Okay, so it appears the issue is that the case neck is too fat after seating the bullet. I would think almost any .30-cal crimp die would bring the case mouth down below .335", but I don't think most of the common (cheap, readily available) dies would bring it down to .325" or less.
Yes, nose-sizing dies are available but I think most are custom ordered, I can't recall seeing any offered as standard stock anywhere, but they're not difficult to make. Anybody with a lathe can make them for you. You might have to make a "top punch" to suit the shape of the nose of your bullet if you're using a hard alloy and need to size them down a lot. If just want to see if that might fix the issue, put a bullet in a drill chuck and use a file to take a few thousandths off the heel, load it up and see if it works. Use the file's safe edge against the shoulder so you don't also push the heel further up the bullet.
Chamber casting is very easy, surprisingly easy. The casting alloy melts at around 60C, hot enough to burn you if you immerse yourself but far short of the boiling point of water. Push a patch or foam earplug into the chamber maybe a half-inch further than the length of a loaded cartridge - you want to get an impression of the start of the rifling but there's no need to form a mechanical bond between the alloy and the rifling grooves. Hold the barrel with the chamber upwards and simply pour the molten metal into the chamber until it's almost to the top - that's it. It'll set in a few seconds and it will contract so it should push out fairly easily with a rod from the muzzle - use a wooden dowel or length of aluminium or brass rod ($2.50 from Bunnings
https://www.bunnings.com.au/metal-mate-6-3mm-x-1m-aluminium-solid-rod_p1130541 ). Within a couple minutes, as it returns to room temperature it will expand back to give you a perfect impression of your chamber. You can keep it in your die box to refer to in the future. I use a John West tuna can, bent to form a spout and a gas torch, no special tools. Some rifles don't have clear access to the chamber so you might have to fabricate a funnel. If for some reason you can't get the cast out just heat the chamber and melt it and pour it back out (I have one rifle with a badly pitted chamber that was a real bear to get a cast out of). Northern Smelters do casting alloy. They also do bullet alloys if you want that as well.

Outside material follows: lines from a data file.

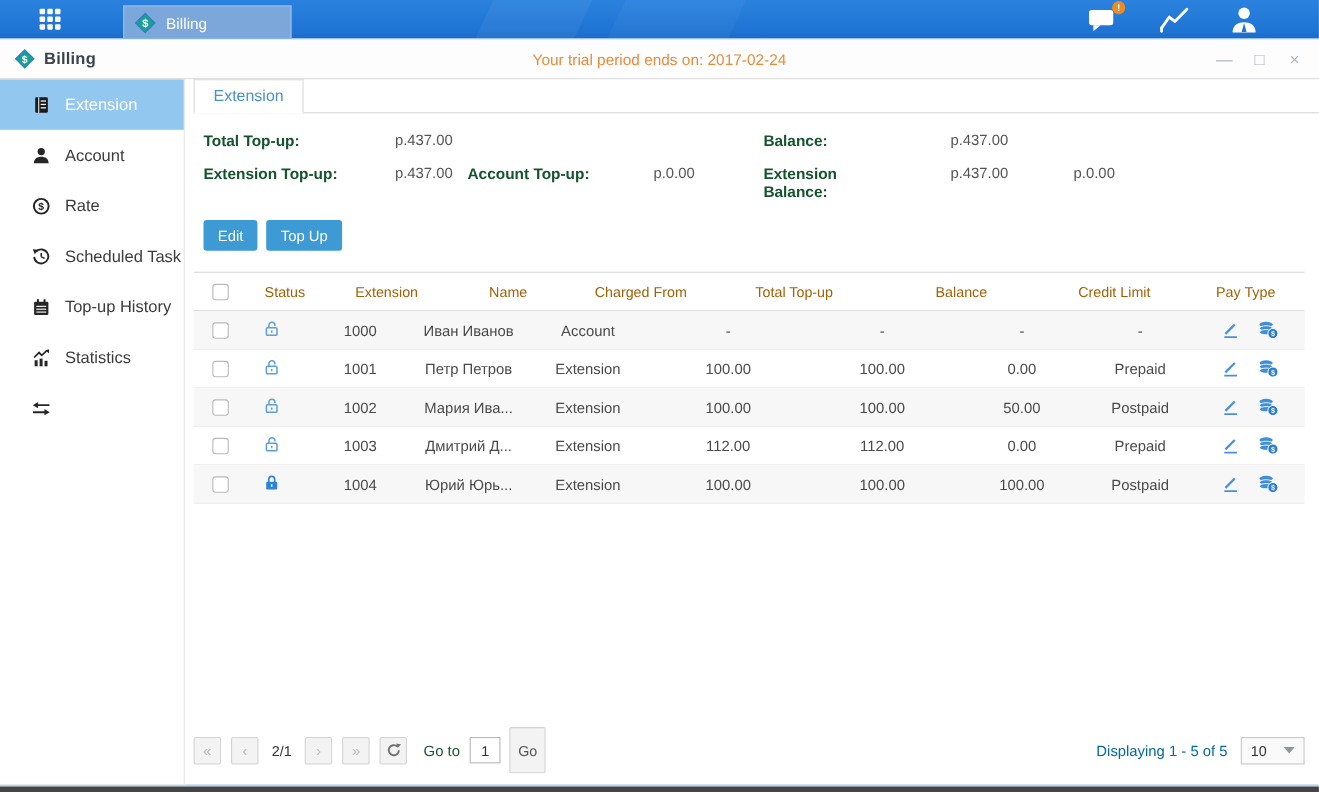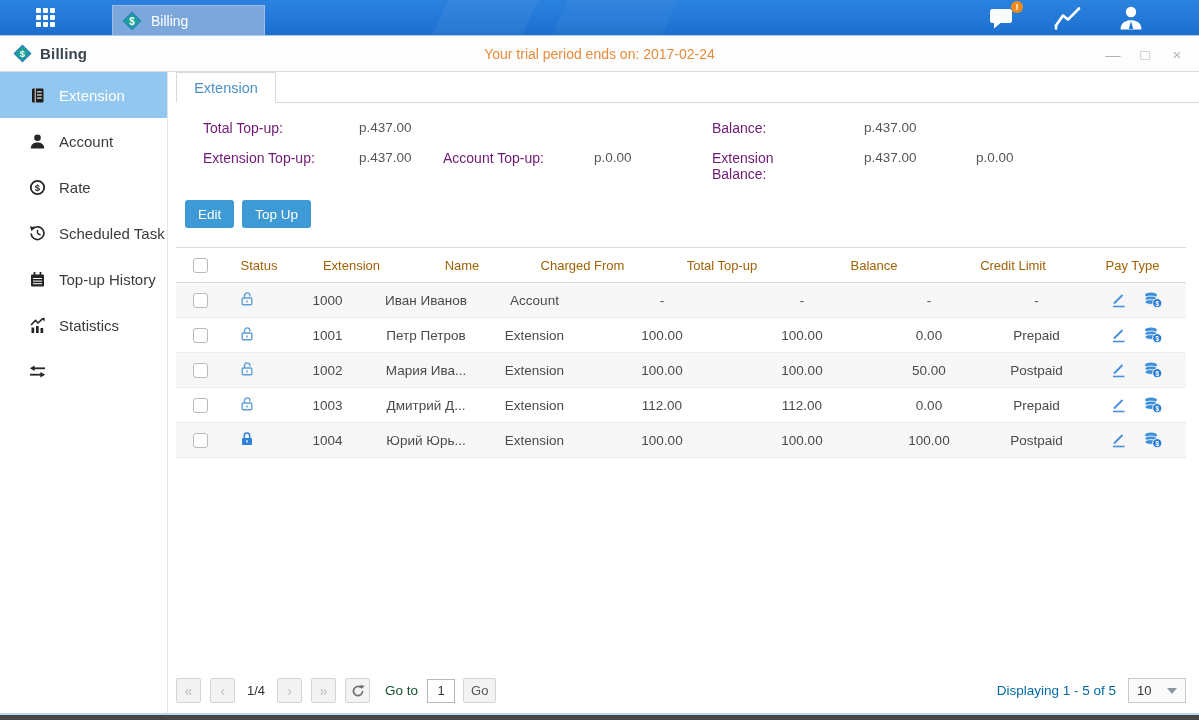--- a/index.html
+++ b/index.html
@@ -49,21 +49,21 @@
   .tabstrip { height:31px; border-bottom:1px solid #d9d9d9; }
   .tab-active { display:inline-flex; width:100px; height:31px; margin-bottom:-1px;
     background:#fff; border:1px solid #d9d9d9; border-bottom:1px solid #fff;
     align-items:center; justify-content:center;
     color:#4a90c9; font-size:14.5px; cursor:pointer; }
 
   
   .summary { display:grid; margin-top:17px; padding-left:9px; row-gap:14px;
     grid-template-columns:130px 110px 125px 144px 126px 112px 128px auto;
     font-size:14px; }
-  .summary .lab { font-weight:normal; color:#701a75;margin-left:18px; }
+  .summary .lab { font-weight:bold; color:#14532d; }
   .summary .val { color:#555; font-size:13.5px;padding-left:44px; }
 
   .actions { margin-top:18px; padding-left:9px; display:flex; gap:8px; }
   .btn-blue { background:#3e9ad4; color:#fff; border:none; border-radius:3px;
     height:28px; padding:4px 13px; font-size:13.5px; cursor:pointer;
     font-family:"Liberation Sans", sans-serif; }
 
   
   .table { margin-top:19px; width:1010px; }
   .thead, .trow { display:grid;
@@ -84,21 +84,21 @@
   .pagination { position:absolute; left:8px; right:13px; bottom:10px;
     display:flex; align-items:center; }
   .pg-btn { width:25px; height:25px; background:#f3f3f3; border:1px solid #d4d4d4;
     border-radius:2px; display:flex; align-items:center; justify-content:center;
     color:#bdbdbd; font-size:14px; margin-right:9px; cursor:pointer; }
   .pg-btn.dark { color:#6f6f6f; }
   .pg-ind { color:#333; font-size:13px; margin:0 12px 0 3px; }
   .goto-label { color:#14532d; font-size:13.5px; margin:0 9px 0 6px; }
   .goto-input { width:28px; height:24px; border:1px solid #b7b7b7; text-align:center;
     font-size:13px; color:#333; font-family:"Liberation Sans", sans-serif; }
-  .go-btn { margin-left:8px; height:25px; padding:0 7px; background:#f3f3f3;
+  .go-btn { margin-left:8px; height:42px; padding:0 7px; background:#f3f3f3;
     border:1px solid #d4d4d4; border-radius:2px; color:#555; font-size:13px;
     cursor:pointer; font-family:"Liberation Sans", sans-serif; }
   .pg-right { margin-left:auto; display:flex; align-items:center; gap:12px; }
   .displaying { color:#0369a1; font-size:13.5px; }
   .pagesize { width:58px; height:25px; border:1px solid #c9c9c9; background:#fafafa;
     display:flex; align-items:center; justify-content:space-between;
     padding:0 8px; cursor:pointer; }
   .pagesize .num { font-size:13px; color:#333; }
   .caret { width:0; height:0; border-left:5px solid transparent;
     border-right:5px solid transparent; border-top:6px solid #8a97a3; }
@@ -453,21 +453,21 @@
             <circle cx="14.2" cy="12.2" r="4.6" fill="#2a7cd0" stroke="#fff" stroke-width="0.9"></circle>
             <text x="14.2" y="14.7" font-size="6.5" fill="#fff" text-anchor="middle" font-weight="bold">$</text>
           </svg>
         </div>
       </div>
     </div>
 
     <div class="pagination">
       <div class="pg-btn">«</div>
       <div class="pg-btn">‹</div>
-      <div class="pg-ind">1/4</div>
+      <div class="pg-ind">2/1</div>
       <div class="pg-btn">›</div>
       <div class="pg-btn">»</div>
       <div class="pg-btn dark">
         <svg width="14" height="14" viewBox="0 0 14 14">
           <path d="M11.6 7 a4.6 4.6 0 1 1 -1.5 -3.4" fill="none" stroke="#6f6f6f" stroke-width="1.7"></path>
           <polygon points="9.3,0.8 13.6,1.9 10.4,5.1" fill="#6f6f6f"></polygon>
         </svg>
       </div>
       <span class="goto-label">Go to</span>
       <input class="goto-input" value="1" style="">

https://www.northernsmelters.com.au/pewter-casting-alloysI don't think cutting the case that short is going to work great, though it may work sufficiently to allow you to get shooting. I would try to fix the primary issue of why the case is being expanded so far when seating the bullet. File the heel of a bullet down and see if it works. You might find it easier to turn the case necks of your brass down a few thousandths rather than modify all your bullets. Alternatively, a 5/16" (.3125") drill bit should ream the case mouths out to about .313" so that may be an option. An 8mm drill bit is nominally .315", but unless you use a lathe it's likely you'll drill slightly over-size - if you have plenty of brass you could try this also.